After unexpectedly losing her mother as a young girl, Mrs. Maskaleris deepened her connections with family, friends and neighbors. She joined the Girl Scouts as a child and remained a member for her entire life. In the ’60s and ’70s, Mrs. Maskaleris served as District Chairman for the Girl Scouts of Millburn and Short Hills. She was also an active volunteer for New Eyes of Short Hills during the ’90s and early 2000s, and ultimately oversaw its resale shop. She built meaningful, lifelong friendships through these organizations.
Mrs. Maskaleris delighted in the traditions of other cultures, as well as movies, art, food and fashion. She spoke Greek, French, Spanish, some Russian and Chinese, and adorned her home in talisman from the countless places she traveled. Mrs. Maskaleris designed and sewed intricate garments, from suits to pajamas to evening gowns, often without the need of a pattern. She composed many humorous songs at the piano and sang beautifully. A spirited hostess and life of the party, she entertained graciously at home and cooked extravagant meals. Her laugh was ebullient as she told stories. Many remember her by the elaborate Christmas card she assiduously produced: a handmade photo album and story celebrating the year’s events.

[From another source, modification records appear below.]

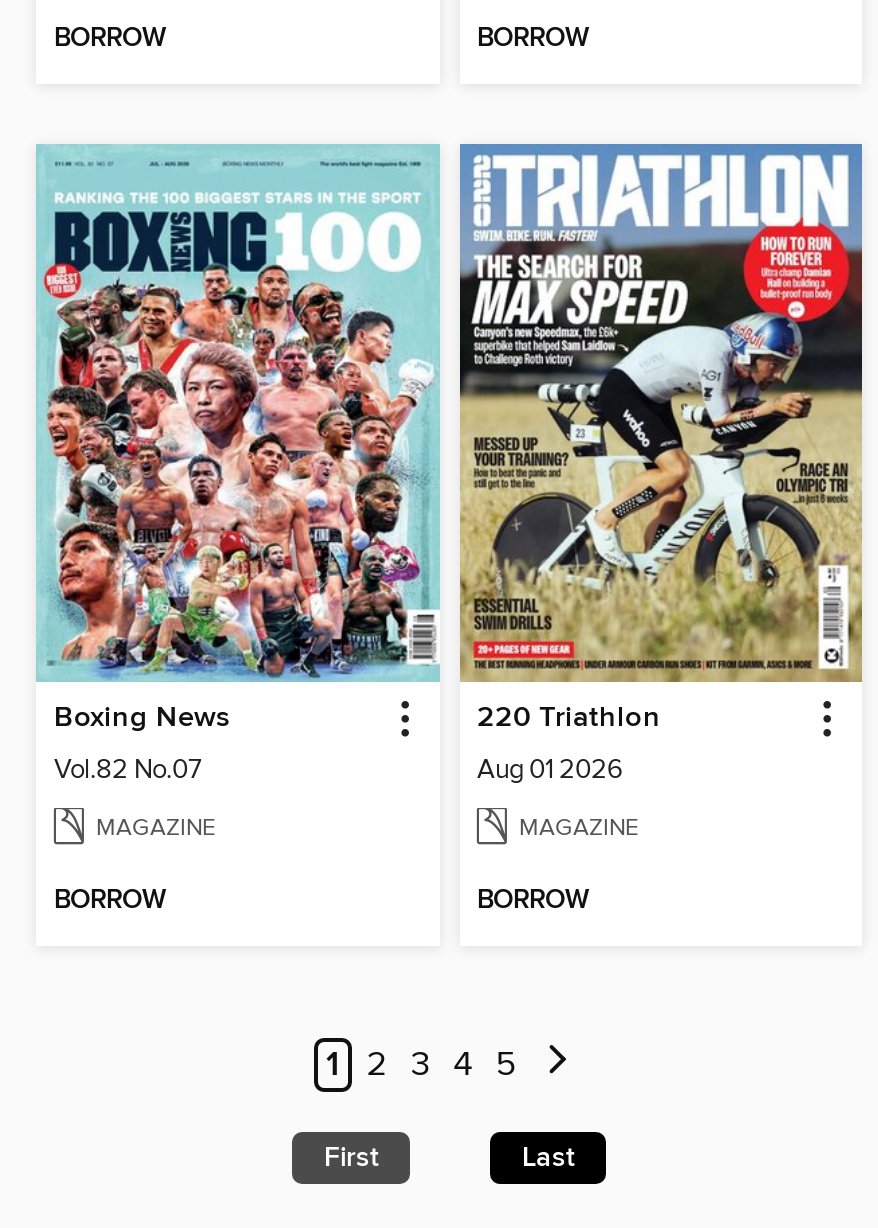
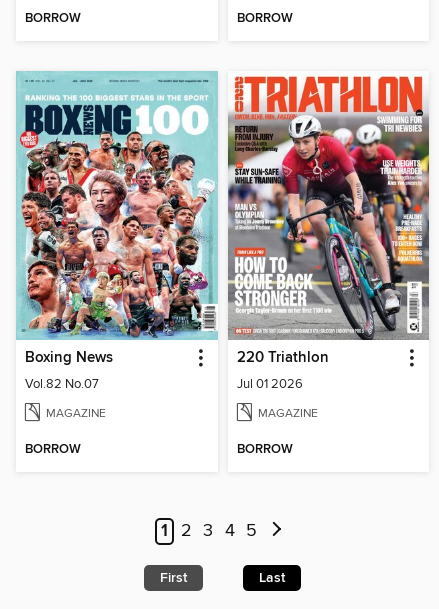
- [image]
- Aug 01 2026
+ [image]
+ Jul 01 2026
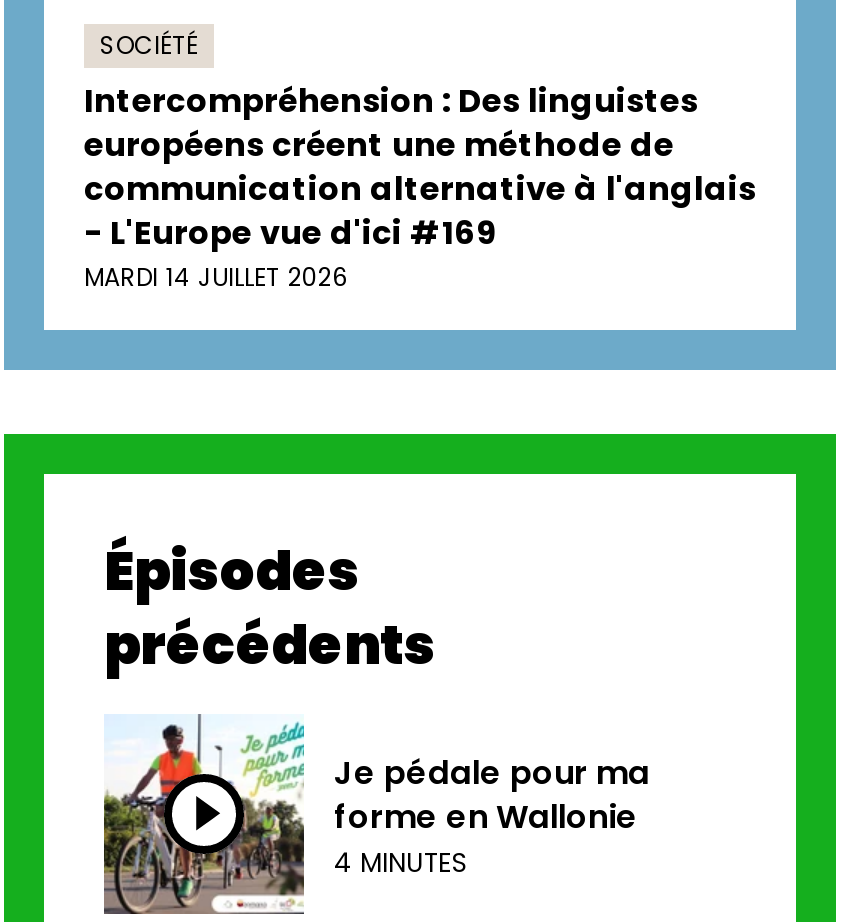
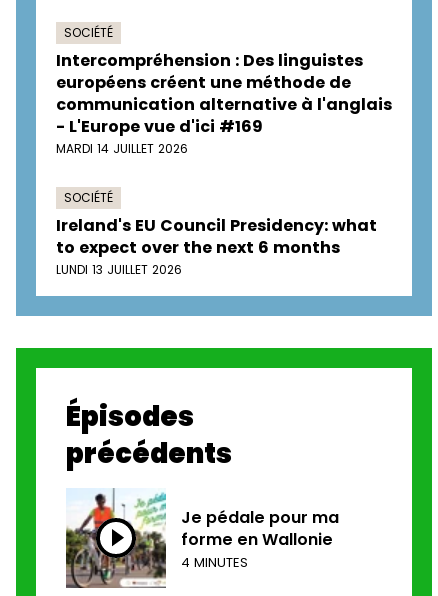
+ SOCIÉTÉ
+ Ireland's EU Council Presidency: what
+ to expect over the next 6 months
+ LUNDI 13 JUILLET 2026
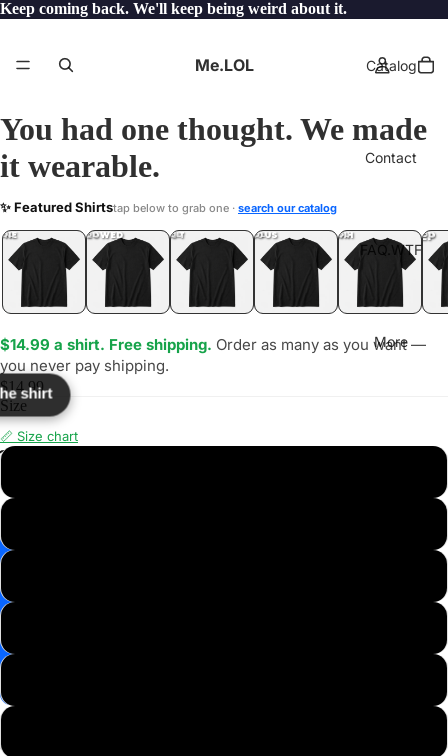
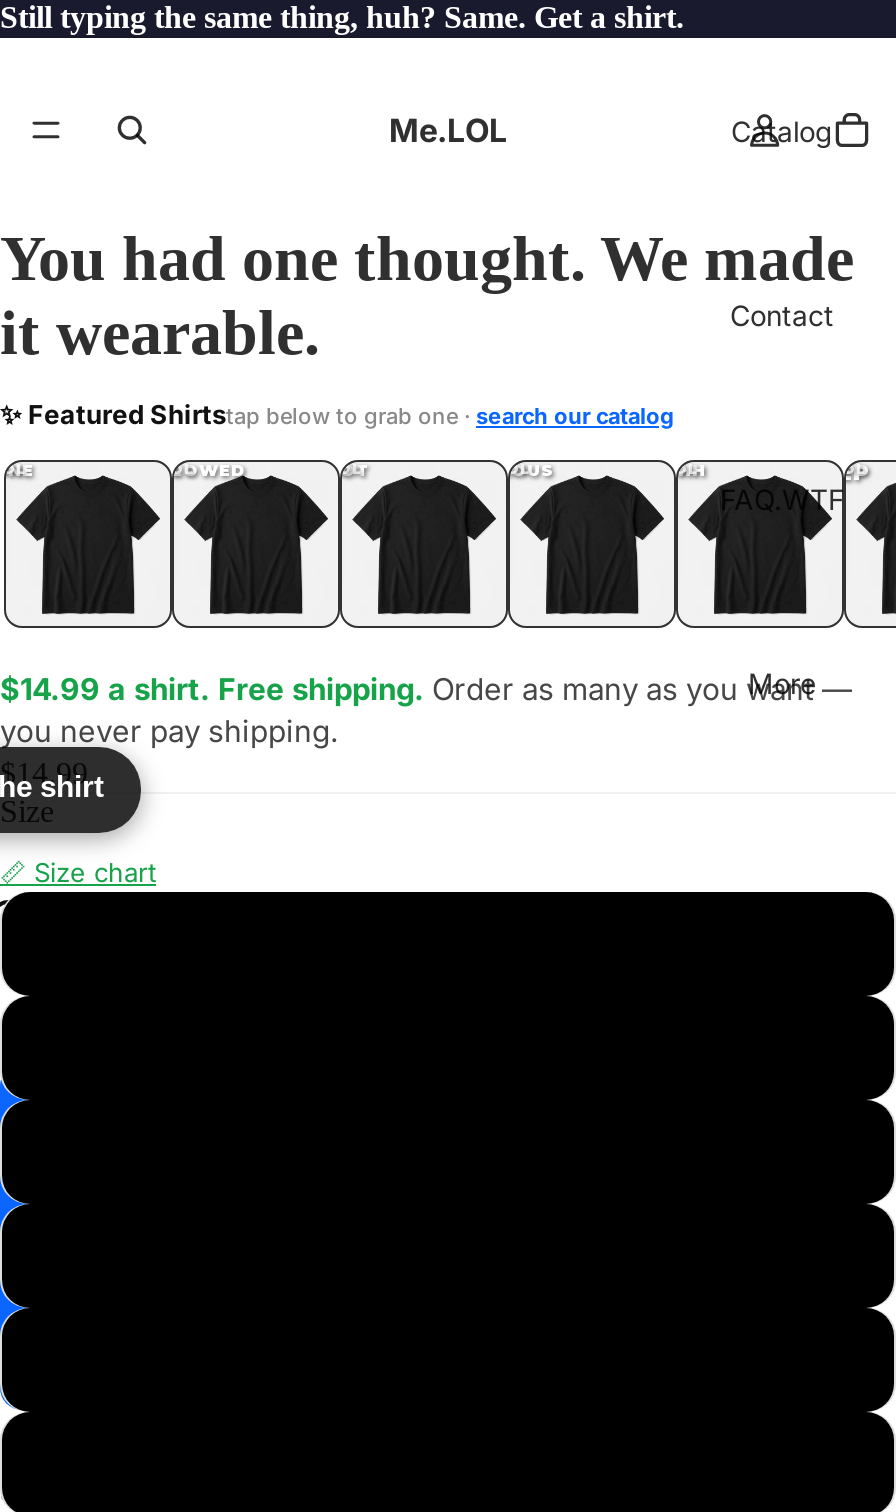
- Keep coming back. We'll keep being weird about it.
+ Still typing the same thing, huh? Same. Get a shirt.
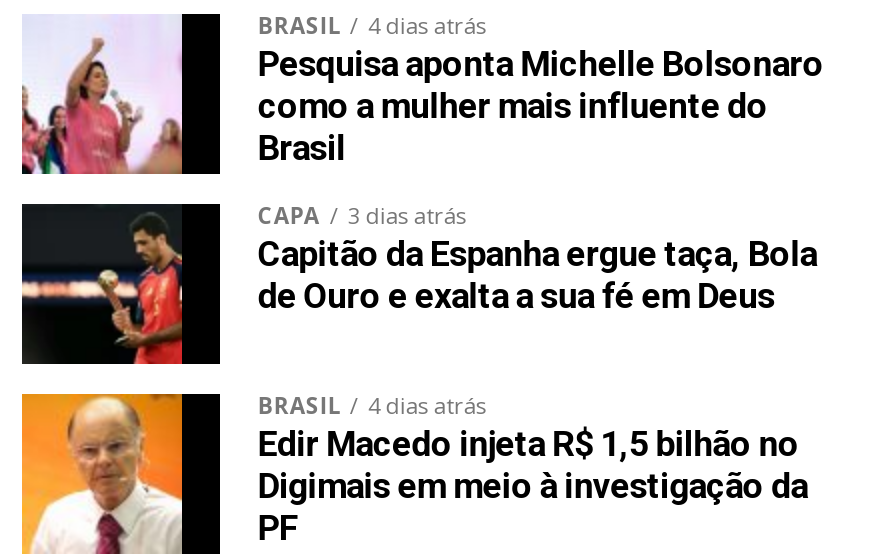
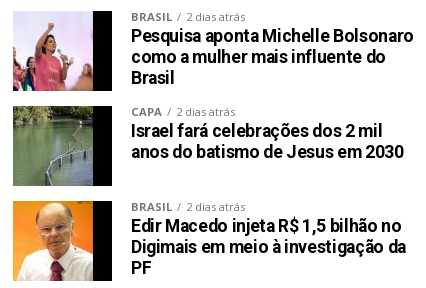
- BRASIL 4 dias atrás
+ BRASIL 2 dias atrás

- [image]
- 3 dias atrás
- Capitão da Espanha ergue taça, Bola
- de Ouro e exalta a sua fé em Deus
+ [image]
+ 2 dias atrás
+ Israel fará celebrações dos 2 mil
+ anos do batismo de Jesus em 2030

- BRASIL 4 dias atrás
+ BRASIL 2 dias atrás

As a couple, the Maskalerises traveled extensively through Asia, Europe, Australia and the United States. One of her favorite memories was a family trip to Greece, where she showed her young grandchildren the church where her father was born in near Sparta.
Constantine Papadimitriou, Mrs. Maskaleris’s father, was the youngest child of 17 children, and her mother, Christine Paraskevopoulos, was the penultimate child of 13. Mrs. Maskaleris was fascinated by genealogy and spent decades uncovering information about the members of her extended family in Greece and America. She compiled an extensive tree and wrote lengthy stories of her family’s history, including a harrowing story of having to flee their village on foot during the German invasion of Greece in 1941.
In a handwritten story of her life, she writes, “the grandchildren are our future and we hope they will enjoy the good life we’ve enjoyed. Life is not always easy or fair, but we must make the best of what we’re dealt. Attitude is everything.”
Her daughters, Carol Maskaleris Ball, Sue Corinne Maskaleris, her son-in-law Frank Alston Ball, and grandchildren Frank Alston Ball, Jr. and Madeleine Corinne Ball survive her, as well as two nieces. Her husband, Stephen N. Maskaleris, and sister, Marigo Pappas-Daley, predeceased her.
Those wishing to honor Mrs. Maskaleris may make contributions to The Ila Foundation, a non-profit corporation formed by her husband and chaired by her granddaughter that invests in the community that the Maskalerises cherished. Donations can be sent to the Ila Foundation at P.O. Box 92, Millburn, NJ 07041. Her family will hold a private service honoring her extraordinary life.